C’est peut-être l’un des plus beaux titres de la littérature moderne, et sans doute le plus beau de ce Festival d’Avignon. Cela importerait peu pour le compte de la pièce de Séverine Chavrier si ce cri de deuil lancé à son fils par le roi David ne signalait pas le dédale de pleurs, de hurlements et de soupirs sans âge qui remplit ses cinq heures. Après avoir adapté La Platrière de Thomas Bernhard, la directrice de la Comédie de Genève s’empare du roman de William Faulkner écrit entre 1934 et 1936, troquant le fin fond de l’Autriche pour le Sud américain.

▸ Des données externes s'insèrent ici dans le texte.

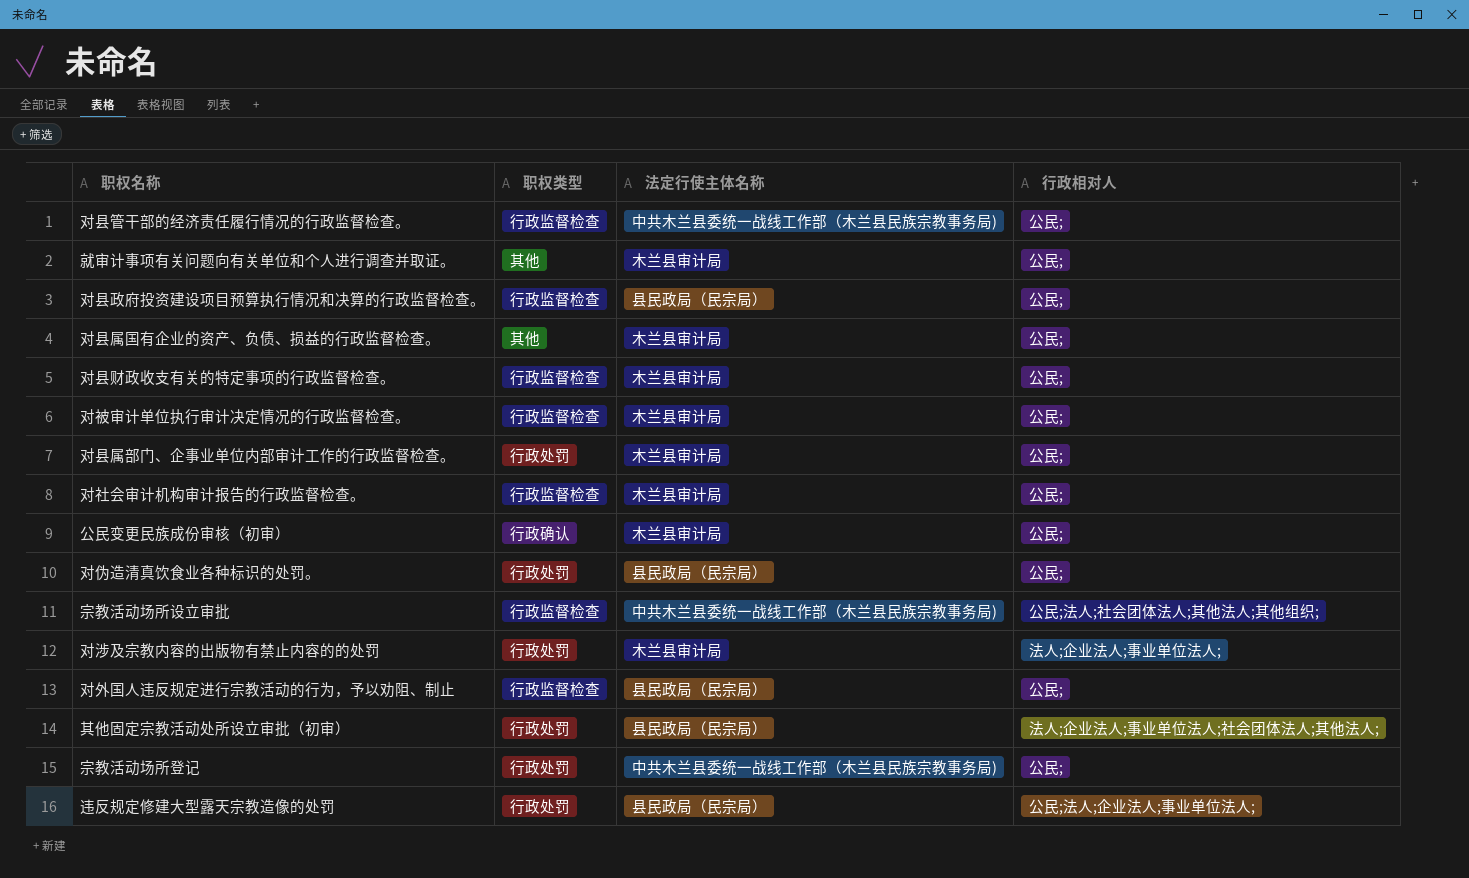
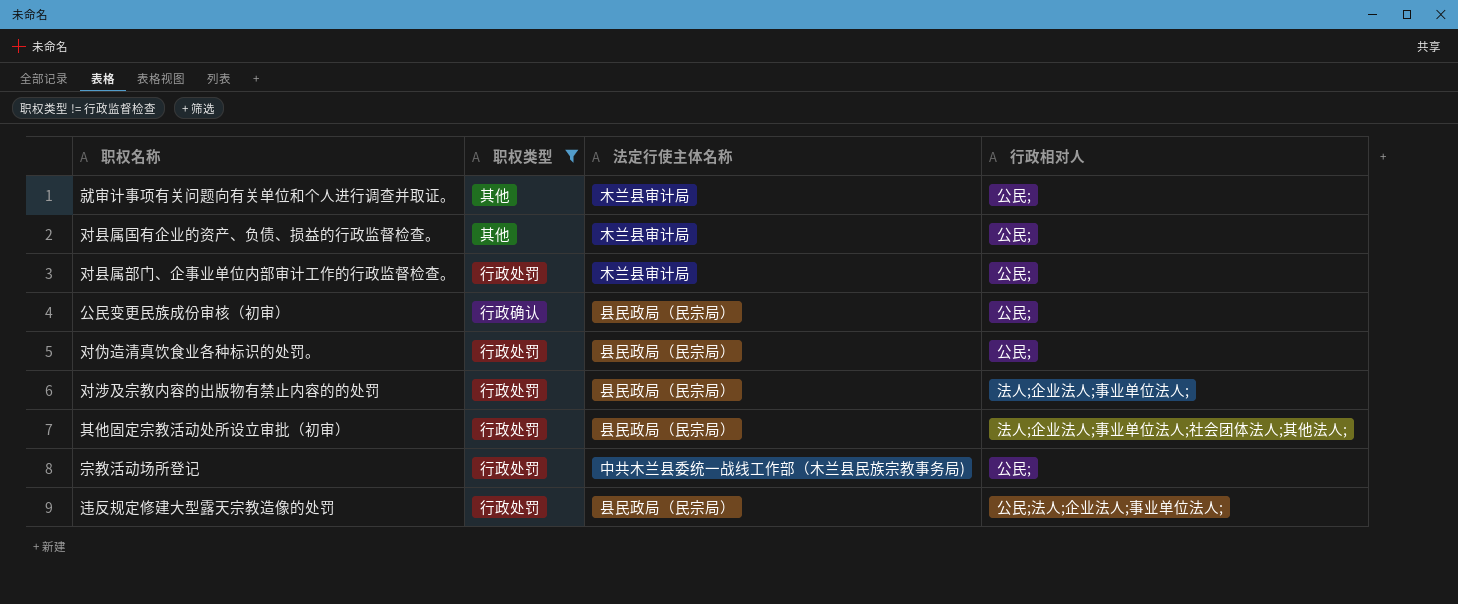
filter: none -> 职权类型 != 行政监督检查
公民变更民族成份审核（初审） | 法定行使主体名称: 木兰县审计局 -> 县民政局（民宗局）
对涉及宗教内容的出版物有禁止内容的的处罚 | 法定行使主体名称: 木兰县审计局 -> 县民政局（民宗局）

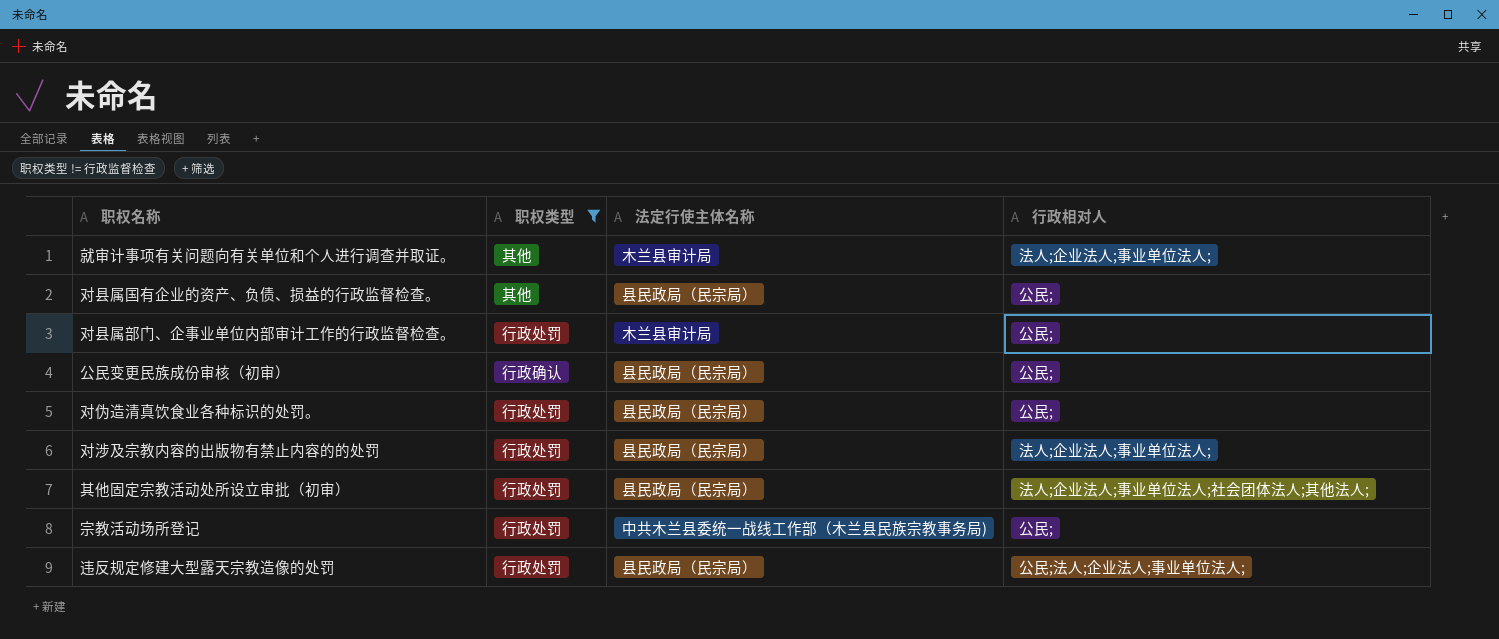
就审计事项有关问题向有关单位和个人进行调查并取证。 | 行政相对人: 公民; -> 法人;企业法人;事业单位法人;
对县属国有企业的资产、负债、损益的行政监督检查。 | 法定行使主体名称: 木兰县审计局 -> 县民政局（民宗局）

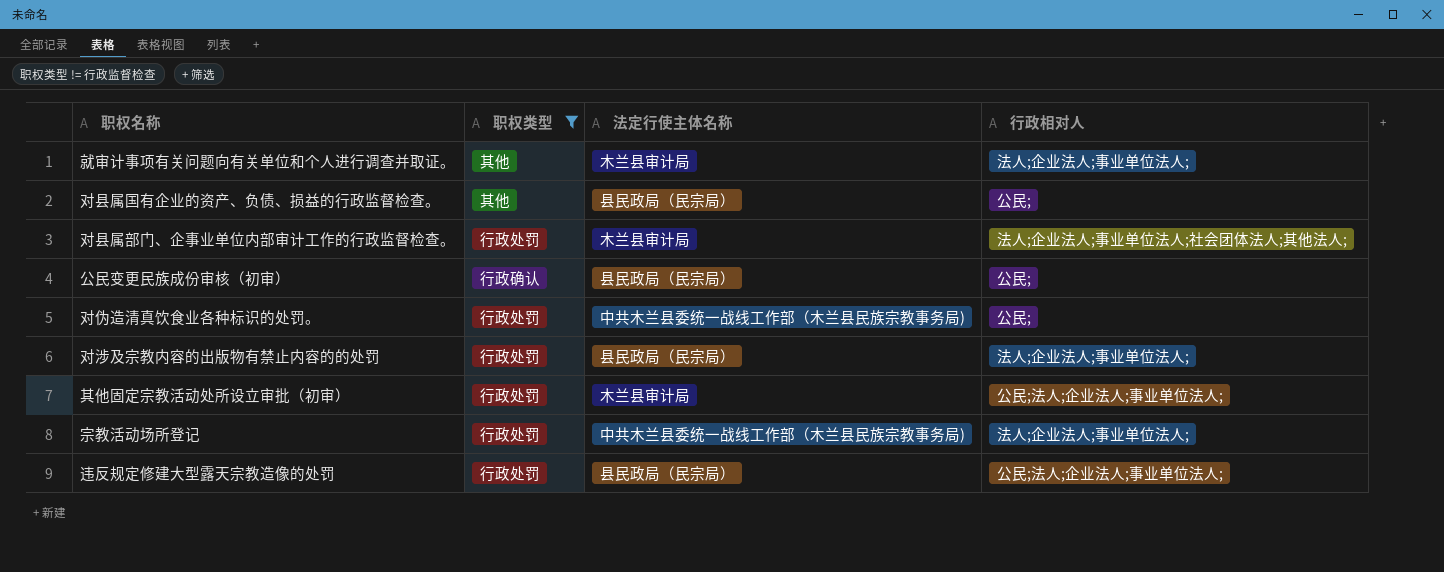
对县属部门、企事业单位内部审计工作的行政监督检查。 | 行政相对人: 公民; -> 法人;企业法人;事业单位法人;社会团体法人;其他法人;
对伪造清真饮食业各种标识的处罚。 | 法定行使主体名称: 县民政局（民宗局） -> 中共木兰县委统一战线工作部（木兰县民族宗教事务局)
其他固定宗教活动处所设立审批（初审） | 法定行使主体名称: 县民政局（民宗局） -> 木兰县审计局
其他固定宗教活动处所设立审批（初审） | 行政相对人: 法人;企业法人;事业单位法人;社会团体法人;其他法人; -> 公民;法人;企业法人;事业单位法人;
宗教活动场所登记 | 行政相对人: 公民; -> 法人;企业法人;事业单位法人;

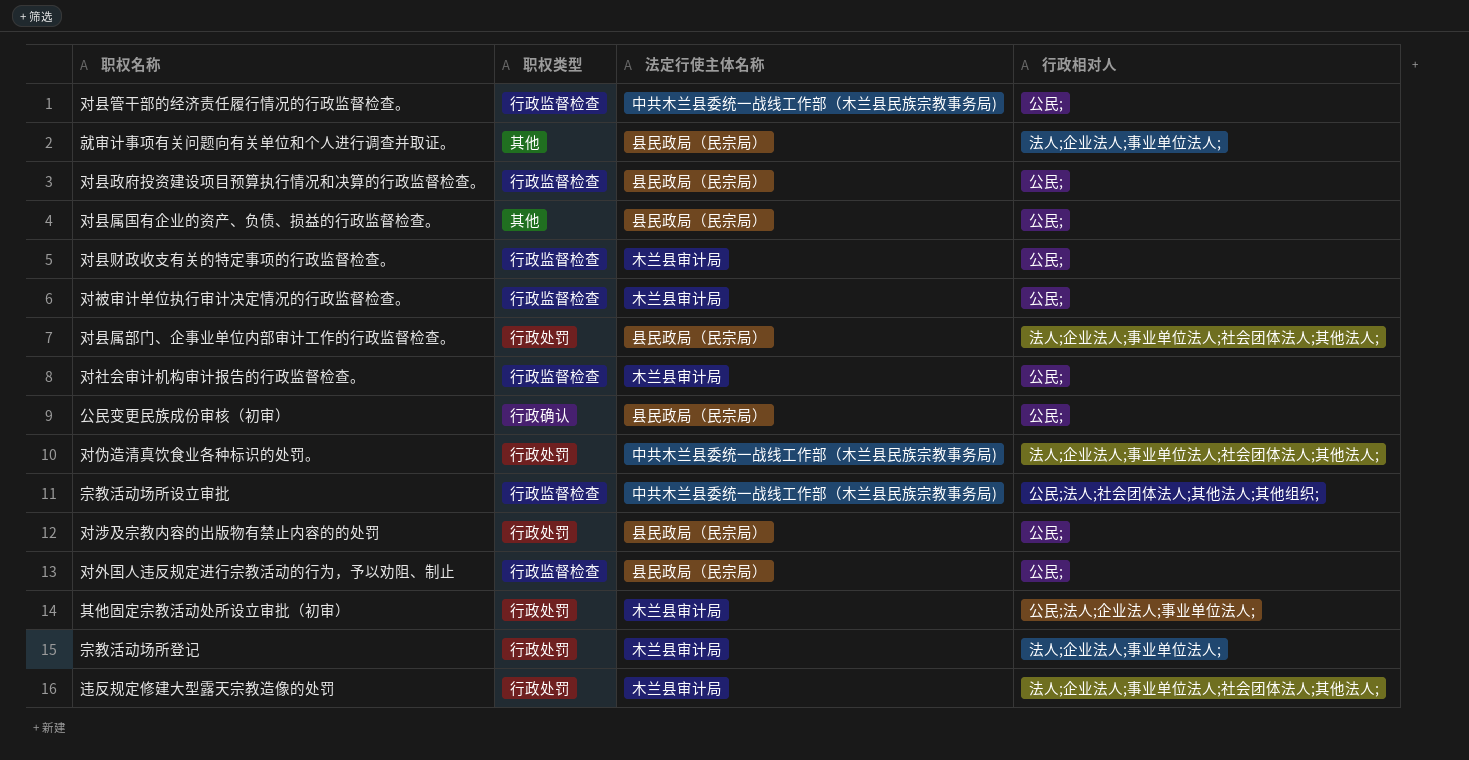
filter: 职权类型 != 行政监督检查 -> none
就审计事项有关问题向有关单位和个人进行调查并取证。 | 法定行使主体名称: 木兰县审计局 -> 县民政局（民宗局）
对县属部门、企事业单位内部审计工作的行政监督检查。 | 法定行使主体名称: 木兰县审计局 -> 县民政局（民宗局）
对伪造清真饮食业各种标识的处罚。 | 行政相对人: 公民; -> 法人;企业法人;事业单位法人;社会团体法人;其他法人;
对涉及宗教内容的出版物有禁止内容的的处罚 | 行政相对人: 法人;企业法人;事业单位法人; -> 公民;
宗教活动场所登记 | 法定行使主体名称: 中共木兰县委统一战线工作部（木兰县民族宗教事务局) -> 木兰县审计局
违反规定修建大型露天宗教造像的处罚 | 法定行使主体名称: 县民政局（民宗局） -> 木兰县审计局
违反规定修建大型露天宗教造像的处罚 | 行政相对人: 公民;法人;企业法人;事业单位法人; -> 法人;企业法人;事业单位法人;社会团体法人;其他法人;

"Absalon, Absalon !" de Séverine Chavrier © Christophe Raynaud de Lage
© Christophe Raynaud de Lage

Sans qu’il s’affiche comme particulièrement radical dans son concept, le théâtre de Séverine Chavrier procède d’une manière réellement singulière, hétérodoxe, qui partage en l’occurence avec Faulkner l’attitude expérimentale sans chercher cependant à en épouser complètement les contours : l’artiste martèle qu’elle ne cherche pas à mettre en scène le texte. Le roman donne le décor, une maison du vieux Sud décatie hantée par les fantômes. Il offre aussi des personnages : Thomas Sutpen, enfant sans père déterminé à établir une plantation et à y faire prospérer sa dynastie ; ses enfants, Thomas, Judith, Henry, et quelques-unes des nombreuses femmes de sa vie, dont Rosa Coldfield, cueillie prostrée, des décennies après la guerre, par un étudiant de Harvard. Et Chavrier, en quelque sorte, garde ces éléments à l’état de matière : le livre comme un lexique de noms et d’idées à l’intérieur duquel le théâtre impulse sa grammaire.

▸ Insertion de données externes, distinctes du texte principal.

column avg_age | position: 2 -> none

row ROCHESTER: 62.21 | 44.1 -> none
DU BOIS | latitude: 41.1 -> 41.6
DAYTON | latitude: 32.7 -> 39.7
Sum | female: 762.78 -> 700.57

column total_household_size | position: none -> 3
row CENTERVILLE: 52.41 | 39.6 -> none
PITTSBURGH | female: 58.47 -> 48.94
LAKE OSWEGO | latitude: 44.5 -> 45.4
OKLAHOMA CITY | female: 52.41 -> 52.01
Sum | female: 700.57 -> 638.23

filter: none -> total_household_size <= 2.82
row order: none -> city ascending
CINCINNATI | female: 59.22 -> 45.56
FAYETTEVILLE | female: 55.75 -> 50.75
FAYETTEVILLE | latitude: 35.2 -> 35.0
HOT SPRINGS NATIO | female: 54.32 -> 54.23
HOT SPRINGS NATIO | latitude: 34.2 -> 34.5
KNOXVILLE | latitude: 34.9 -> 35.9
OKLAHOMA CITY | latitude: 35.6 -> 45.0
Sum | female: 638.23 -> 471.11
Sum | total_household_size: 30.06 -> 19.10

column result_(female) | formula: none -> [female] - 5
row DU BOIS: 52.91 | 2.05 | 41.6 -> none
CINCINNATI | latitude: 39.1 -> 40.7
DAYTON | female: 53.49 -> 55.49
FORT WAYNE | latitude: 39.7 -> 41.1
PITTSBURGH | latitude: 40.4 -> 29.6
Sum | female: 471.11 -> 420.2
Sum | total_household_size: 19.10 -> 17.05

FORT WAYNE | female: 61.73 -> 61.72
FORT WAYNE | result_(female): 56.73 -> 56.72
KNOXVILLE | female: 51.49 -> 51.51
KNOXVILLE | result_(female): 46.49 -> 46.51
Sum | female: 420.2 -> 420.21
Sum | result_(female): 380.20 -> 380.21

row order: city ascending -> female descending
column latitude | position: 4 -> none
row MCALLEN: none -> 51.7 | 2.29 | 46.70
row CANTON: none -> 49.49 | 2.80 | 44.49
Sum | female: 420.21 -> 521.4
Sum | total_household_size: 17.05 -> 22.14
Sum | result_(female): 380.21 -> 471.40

Au sol, de la terre, qui marque le territoire dans sa réalité triviale, opposant sa matière dérisoire aux délires de grandeur du Blanc sans racines. Au-dessus, un panneau publicitaire où se projette l’omniprésente vidéo de Quentin Vigier. L’écran juxtapose les angles de caméras fixes, des images préenregistrées et d’autres captées en direct par l’invisible opératrice Claire Willeman. Dans les hauts-parleurs, au gré du travail sonore de Chavrier et Simon d’Anselme de Puisaye, les voix microtées se superposent, la vulgarité côtoie la tragédie, et la musique live d’Armel Malonga fait irruption entre deux élégies pour violon. Le super-point de vue qui naît de cette surcharge semble épouser le mouvement de l’histoire — pas sa distance critique mais son souffle infernal, telle la tempête prise dans les ailes de l’Angelus Novus chez Walter Benjamin.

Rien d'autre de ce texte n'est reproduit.